Navca income halved last year after grant-funded projects ended, accounts show

The local infrastructure body's income fell from £2.6m in 2012/13 to £1.2m in 2013/14

Navca
Navca

The income of the local infrastructure body Navca dropped by more than half to £1.2m last year because several grant-funded projects came to an end.

The charity’s accounts for the year ending 31 March 2014 say that it ended the period "in good financial shape but with considerable challenges ahead" after what was "a financially challenging year".

Navca’s income fell from £2.6m in 2012/13 to £1.2m in 2013/14, resulting in a deficit of £227,000. This compares with income of £1.8m in 2011/12 and more than £3m in each of the two years before that.

The fall in income occurred mainly because of a reduction in grant and project income from £2m in 2012/13 to £549,000 last year. The largest project to end in 2012/13 was the Department of Health’s Building Health Partnerships programme, for which Navca was given a one-off grant of £1m. Grants from the Big Lottery Fund, the Home Office and the Esmée Fairbairn Foundation also ended.

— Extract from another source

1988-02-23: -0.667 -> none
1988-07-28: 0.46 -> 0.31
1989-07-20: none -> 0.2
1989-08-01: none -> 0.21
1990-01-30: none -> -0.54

Navca’s strategic grant from the Office for Civil Society – which had declined from £259,000 in 2012/13 to £173,000 in 2013/14 – also came to an end in the year.

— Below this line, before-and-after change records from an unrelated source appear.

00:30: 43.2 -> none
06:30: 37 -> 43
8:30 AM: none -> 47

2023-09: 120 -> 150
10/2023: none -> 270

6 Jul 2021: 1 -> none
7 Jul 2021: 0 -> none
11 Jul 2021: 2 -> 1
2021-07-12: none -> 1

The report says: "We end the year in good financial shape but with considerable challenges ahead, not least the ending of our strategic grant from the Office for Civil Society, which represents a significant reduction in our unrestricted income.

"We are well aware that as resources diminish we cannot assume business as usual, neither for Navca nor our members. That is why we initiated the Independent Commission on the Future of Local Infrastructure."

The commission’s report, released in January, said that infrastructure organisations must adapt to a changing landscape, but that many were too busy coping with their own problems or hoping the good times would return.

The organisation’s expenditure also declined substantially as a result of the grants ending, from £2.6m to £1.4m. The organisation had total unrestricted reserves of £1.2m at the year’s end.

Navca employed 17 people in the year, a decline of one and a half full-time equivalent staff since the previous year, and a substantial decline since it employed 37 people in 2010/11, before making substantial redundancies the following year.

Navca has about 250 members. The report says membership fees were frozen during the year "because Navca understood the financial pressure members faced". Income from membership fees fell by £4,000 to £74,000.